- The Economic and Financial Crimes Commission (EFCC) says it is not satisfied with a ruling stopping it from prosecuting sitting judges
- The commission declares it would appeal the ruling at the Supreme Court
- A human rights lawyer, Inibehe Effiong, describes the ruling as a dark period in the Nigerian judiciary
The Economic and Financial Crimes Commission has revealed it would appeal the ruling of an appeal court barring it from prosecuting alleged corrupt judges in the country.
A Lagos lawyer, Inibehe Effiong, also described the ruling by the appeal court sitting in Lagos as saddening just as the EFCC said it is a dangerous precedent.
The appeal court sitting in Lagos had said the EFCC had no power to prosecute sitting judges until they are sacked by the National Judicial Commission (NJC).
“The Economic and Financial Crimes Commission (EFCC) is to appeal against the ruling of the Lagos Division of the Court of Appeal, which today held that the agency lacked powers to investigate or prosecute serving judicial officials except where such officers have been dismissed by the National Judicial Council.
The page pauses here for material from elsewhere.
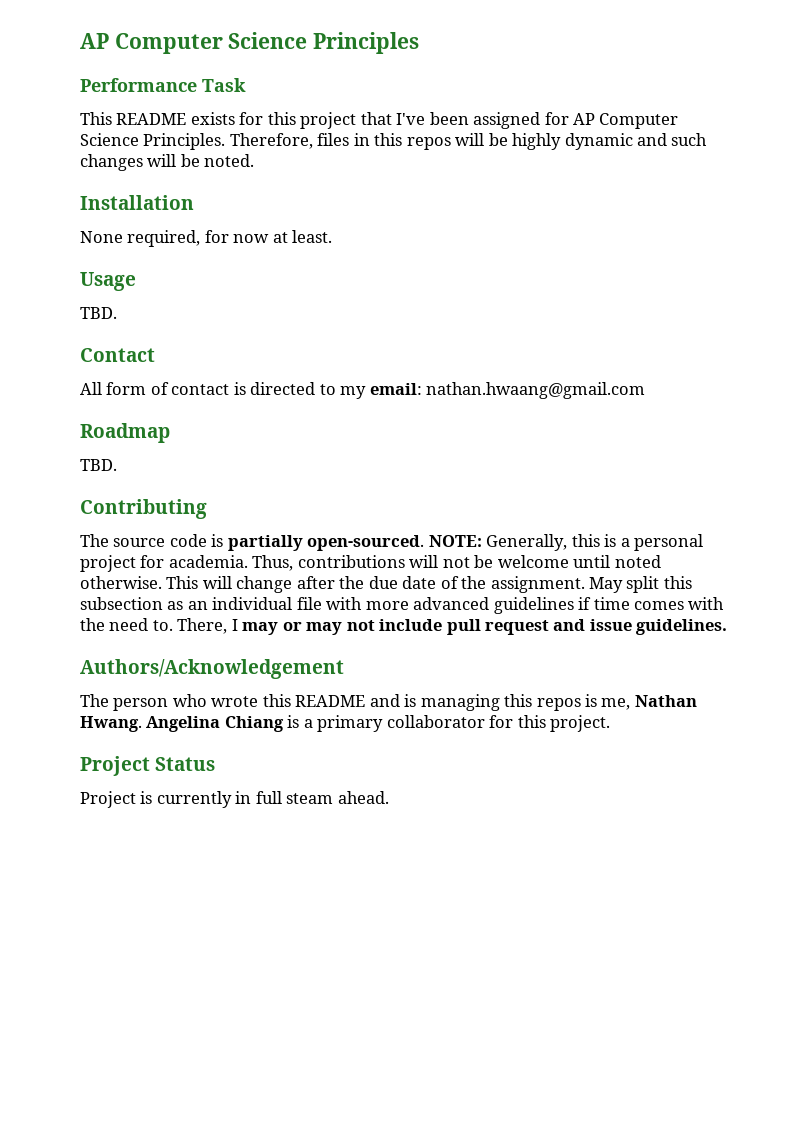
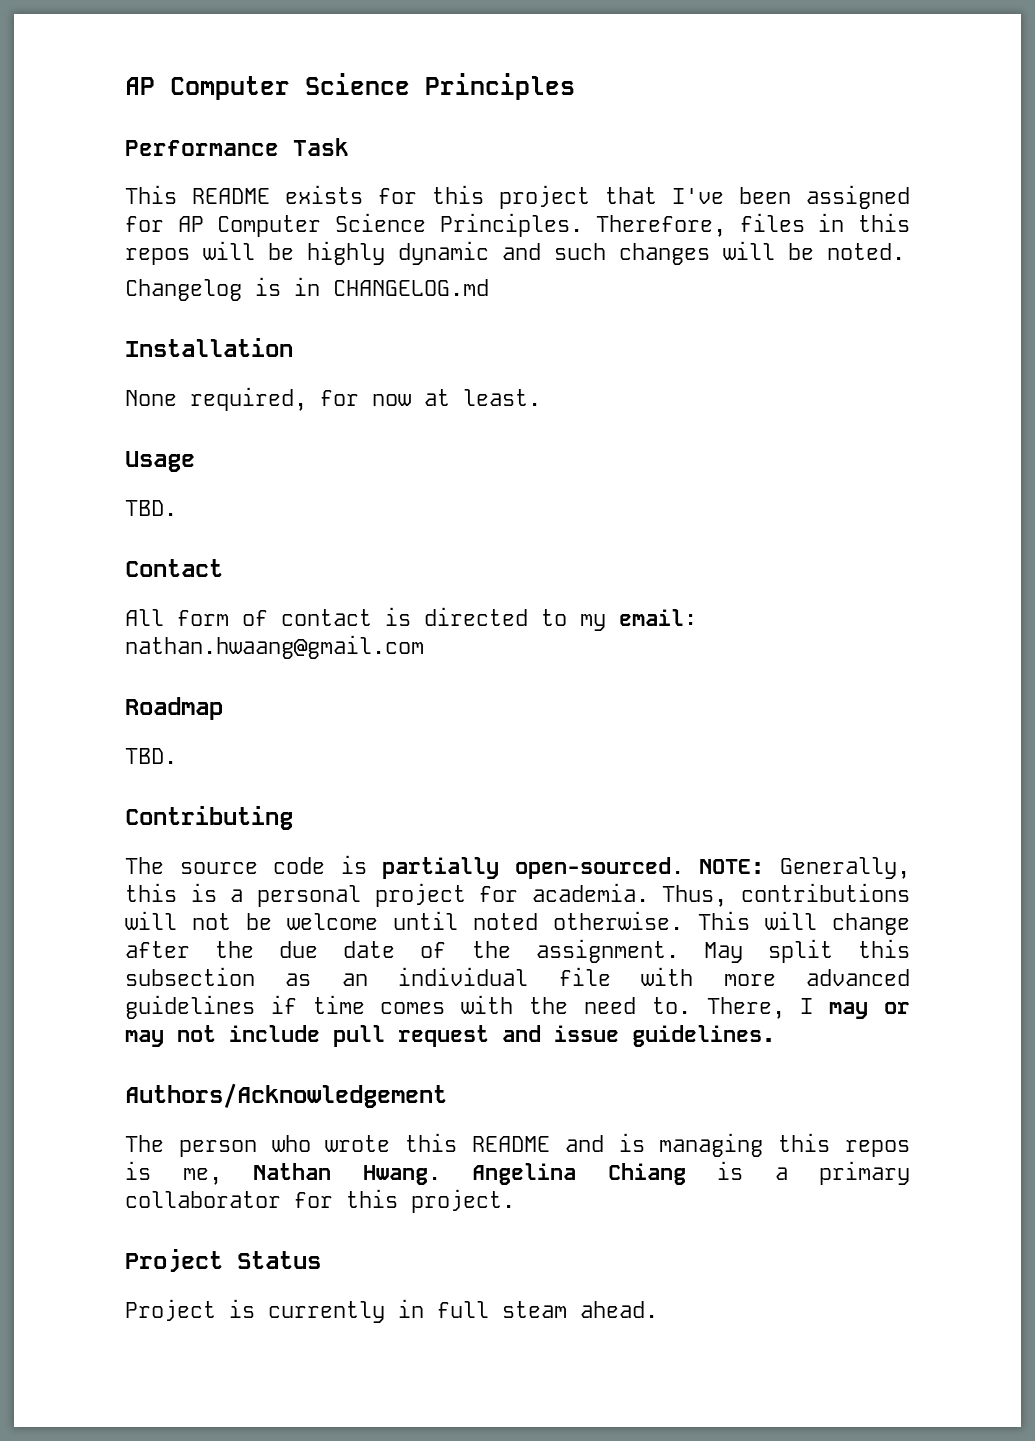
+ Changelog is in CHANGELOG.md

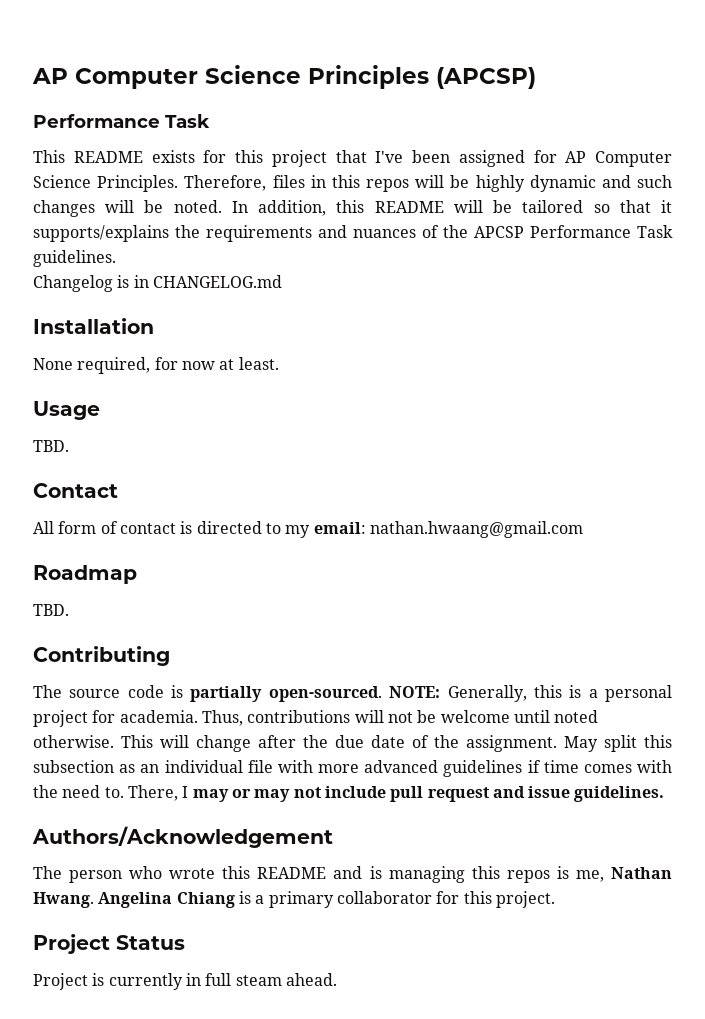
- AP Computer Science Principles
+ AP Computer Science Principles (APCSP)
+ In addition, this README will be tailored so that it supports/explains the requirements and nuances of the APCSP Performance Task guidelines.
“The commission considers the ruling a dangerous precedent that has no basis in law and, is confident that the Supreme Court will upturn the judgment.
“Criminal trial takes precedence over administrative procedures and it is strange that the Court of Appeal wants to put the cart before the horse.
“This is ridiculous! The appellate court simply wants to confer immunity on public officers from prosecution for corruption, it will not stand,” Wilson Uwujaren, spokesperson of the EFCC said.
On his part, Effiong said: “Today is a sad day for Nigeria and a dark day for the Judiciary. The Court of Appeal has basically given impunity the protection of the law.
“This is judicial legislation in its most audacious but corrosive form. The sanctity of section 308 of the constitution has been rendered impotent.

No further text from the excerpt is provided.